Chale Chalo is a documentary that takes a look at the making of the one film that has placed Indian cinema on a global stage in this century; Lagaan. It tries to capture the ups and downs of a film that involved shooting at hard to get places, Bhuj, and consisted of an international cast along with a supporting cast that went into thousands.
While the documentary is a great insight into everything that goes on behind the scenes, it lacks a certain depth and presents only the big picture where as it would have been an excellent opportunity to dig deeper into the process. It is because of this that the entire film seems like an afterthought, an add-on that was done to maybe capitalize on the popularity of the film or an extra for the DVD that was released separately.
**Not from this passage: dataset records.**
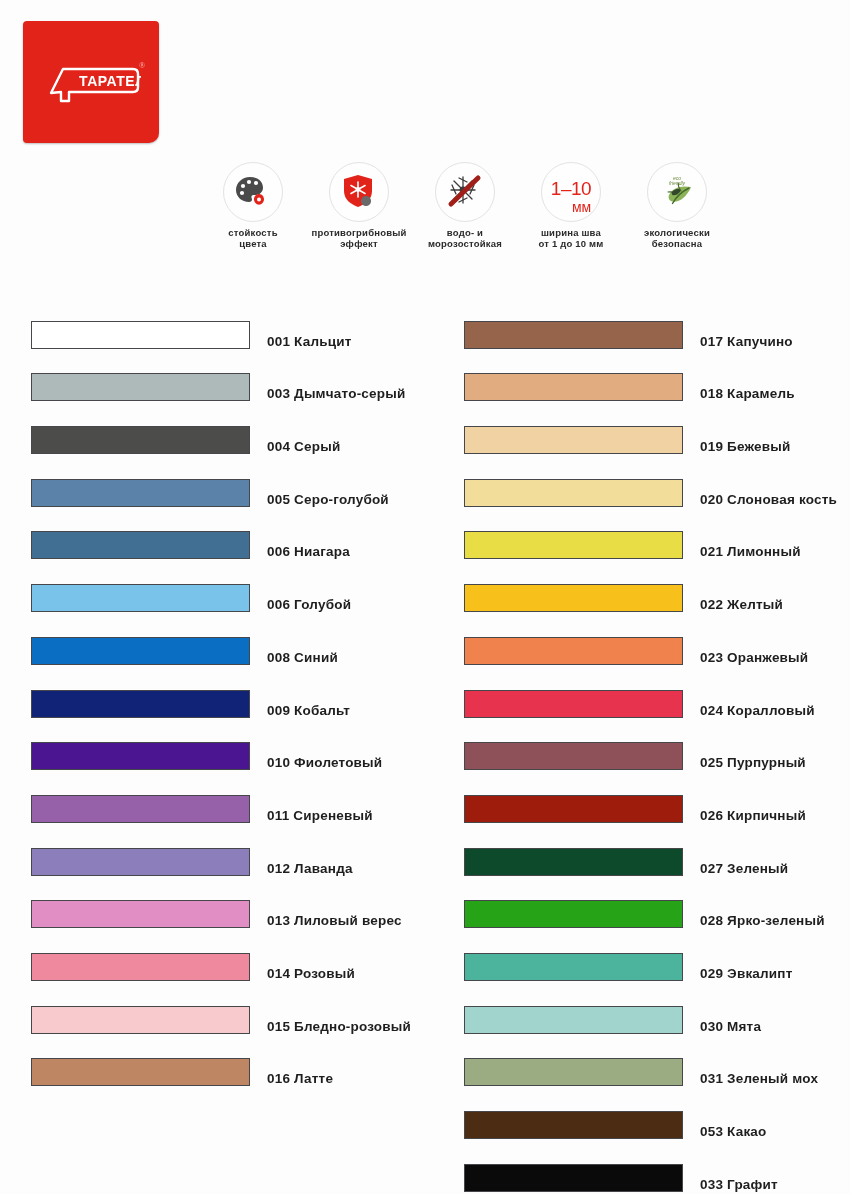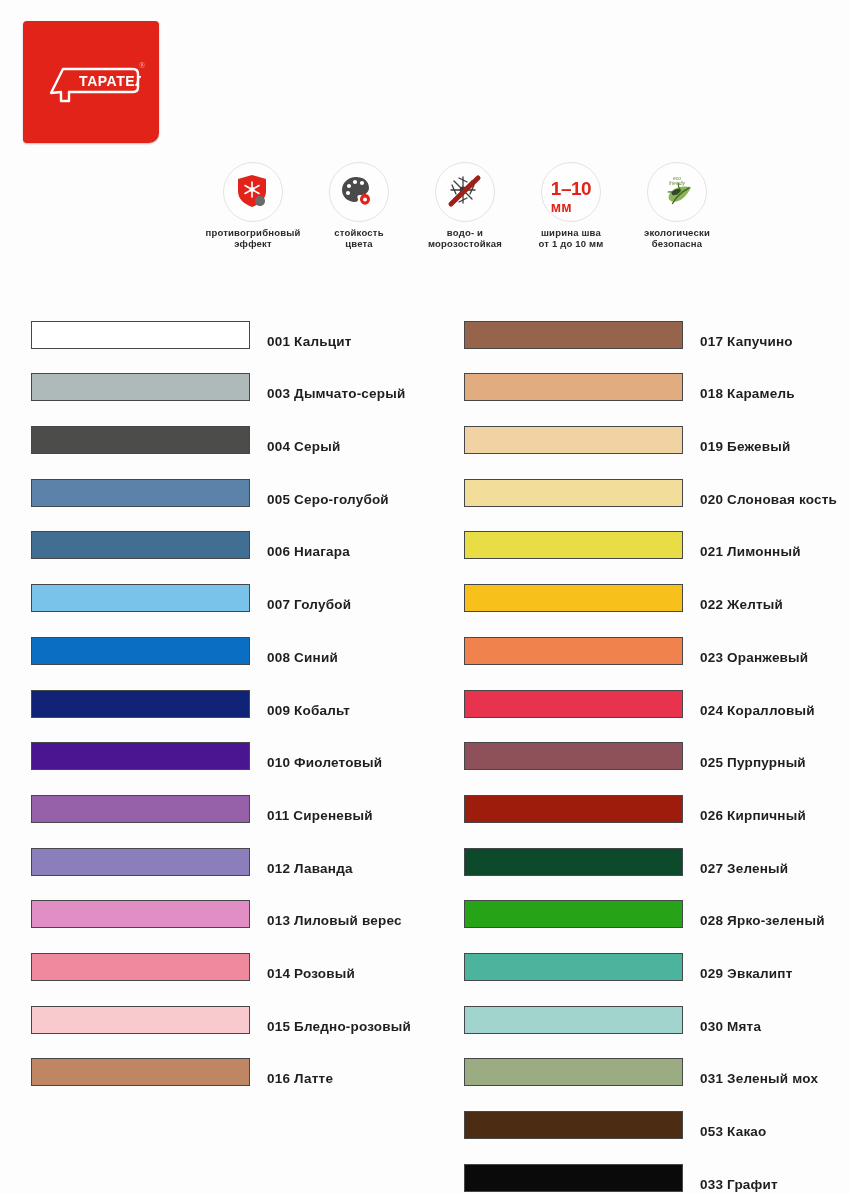--- a/index.html
+++ b/index.html
@@ -111,10 +111,10 @@
     letter-spacing:.2px;
   }
   .mm-text{
-    text-align:left;
+    text-align:right;
     color:#e2231a;
     font-family:"Liberation Sans Narrow","Liberation Sans",sans-serif;
-    font-weight:bold;
+    font-weight:normal;
     line-height:1;
     margin-top:8px;
   }

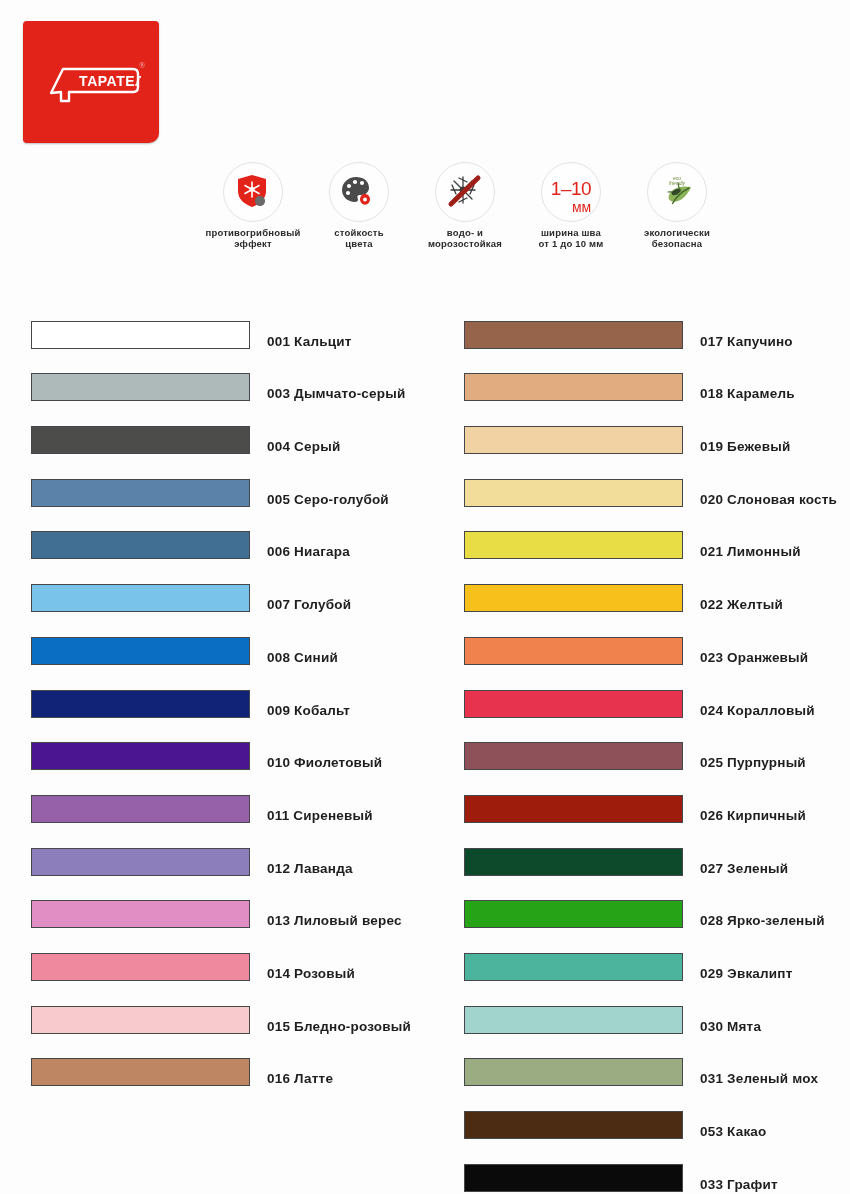--- a/index.html
+++ b/index.html
@@ -180,6 +180,24 @@
 
     <div class="feature">
       <div class="feature-circle">
+        <svg width="40" height="36" viewBox="0 0 40 36">
+          <path d="M17 3C9 3 3 9 3 16c0 7 6 12 13 12 2 0 3-1 3-2.5 0-1-.6-1.6-.6-2.6 0-1 .8-1.9 2-1.9h2.4c4 0 7.2-3.2 7.2-7.2C30 7 24.3 3 17 3z" fill="#4a4a4a"></path>
+          <circle cx="10" cy="12" r="2.1" fill="#fff"></circle>
+          <circle cx="16" cy="8" r="2.1" fill="#fff"></circle>
+          <circle cx="23" cy="9" r="2.1" fill="#fff"></circle>
+          <circle cx="9" cy="19" r="2.1" fill="#fff"></circle>
+          <path d="M26 20c2.6 0 5 2.2 5 5.3 0 3-2.4 5.4-5 5.4s-5-2.4-5-5.4c0-3.1 2.4-5.3 5-5.3z" fill="#e2231a"></path>
+          <circle cx="26" cy="25.5" r="2" fill="#fff"></circle>
+        </svg>
+      </div>
+      <div class="feature-label">
+        <span>стойкость</span><br>
+        <span>цвета</span>
+      </div>
+    </div>
+
+    <div class="feature">
+      <div class="feature-circle">
         <svg width="38" height="40" viewBox="0 0 38 40">
           <path d="M18 3 L32 7 V19c0 8-6 13-14 16C10 32 4 27 4 19V7z" fill="#e2231a"></path>
           <g stroke="#fff" stroke-width="1.6" stroke-linecap="round">
@@ -194,24 +212,6 @@
       <div class="feature-label">
         <span>противогрибновый</span><br>
         <span>эффект</span>
-      </div>
-    </div>
-
-    <div class="feature">
-      <div class="feature-circle">
-        <svg width="40" height="36" viewBox="0 0 40 36">
-          <path d="M17 3C9 3 3 9 3 16c0 7 6 12 13 12 2 0 3-1 3-2.5 0-1-.6-1.6-.6-2.6 0-1 .8-1.9 2-1.9h2.4c4 0 7.2-3.2 7.2-7.2C30 7 24.3 3 17 3z" fill="#4a4a4a"></path>
-          <circle cx="10" cy="12" r="2.1" fill="#fff"></circle>
-          <circle cx="16" cy="8" r="2.1" fill="#fff"></circle>
-          <circle cx="23" cy="9" r="2.1" fill="#fff"></circle>
-          <circle cx="9" cy="19" r="2.1" fill="#fff"></circle>
-          <path d="M26 20c2.6 0 5 2.2 5 5.3 0 3-2.4 5.4-5 5.4s-5-2.4-5-5.4c0-3.1 2.4-5.3 5-5.3z" fill="#e2231a"></path>
-          <circle cx="26" cy="25.5" r="2" fill="#fff"></circle>
-        </svg>
-      </div>
-      <div class="feature-label">
-        <span>стойкость</span><br>
-        <span>цвета</span>
       </div>
     </div>
 

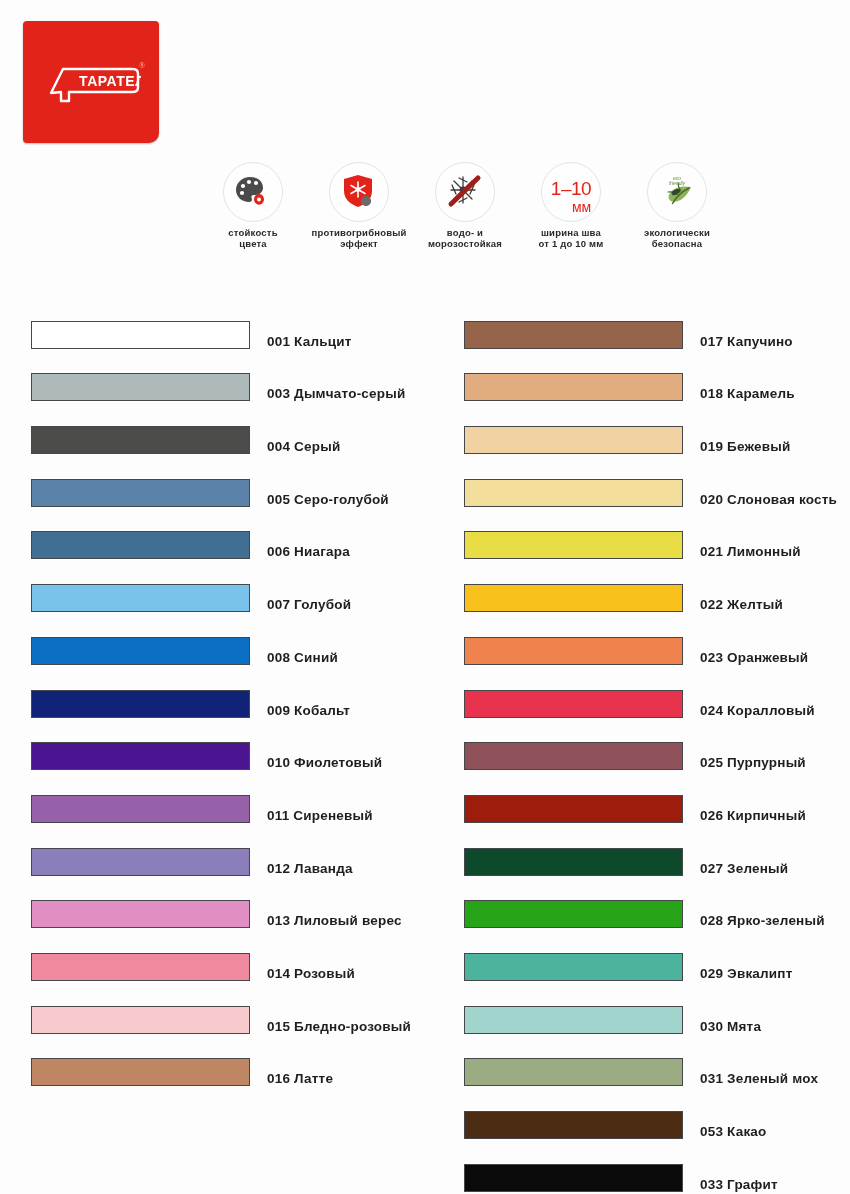--- a/index.html
+++ b/index.html
@@ -295,7 +295,7 @@
         </div>
         <div class="swatch-row">
           <div class="swatch" style="background: rgb(121, 195, 234);"></div>
-          <div class="swatch-name">007 Голубой</div>
+          <div class="swatch-name">006 Голубой</div>
         </div>
         <div class="swatch-row">
           <div class="swatch" style="background: rgb(10, 111, 194);"></div>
One of the positive aspects of Chale Chalo is that is refrains from just focusing on the main cast and also gives importance to the smaller factors that are essential and equally responsible for the success of any film. And, while as audience we are always intrigued by the numbers a film makes, here we get to experience first-hand how difficult and economically damaging film-making is as the producers and financiers struggle with ever increasing production costs.
Unfortunately, as stated earlier, the narrator and the voice over throughout the film is very subdued, which once again makes it feel that the film was not conceived at the beginning and just happened at a much later stage.
Although the subtitle of the films states Chale Chalo to be “the lunacy of film-making”, and it is a great film to watch especially for anyone wanting to be part of the business, it lacks a certain heart that say a documentary like Supermen of Malegaon, also about film-making, oozes. If you really want to see “lunacy” then Supermen of Malegaon is a much safer bet.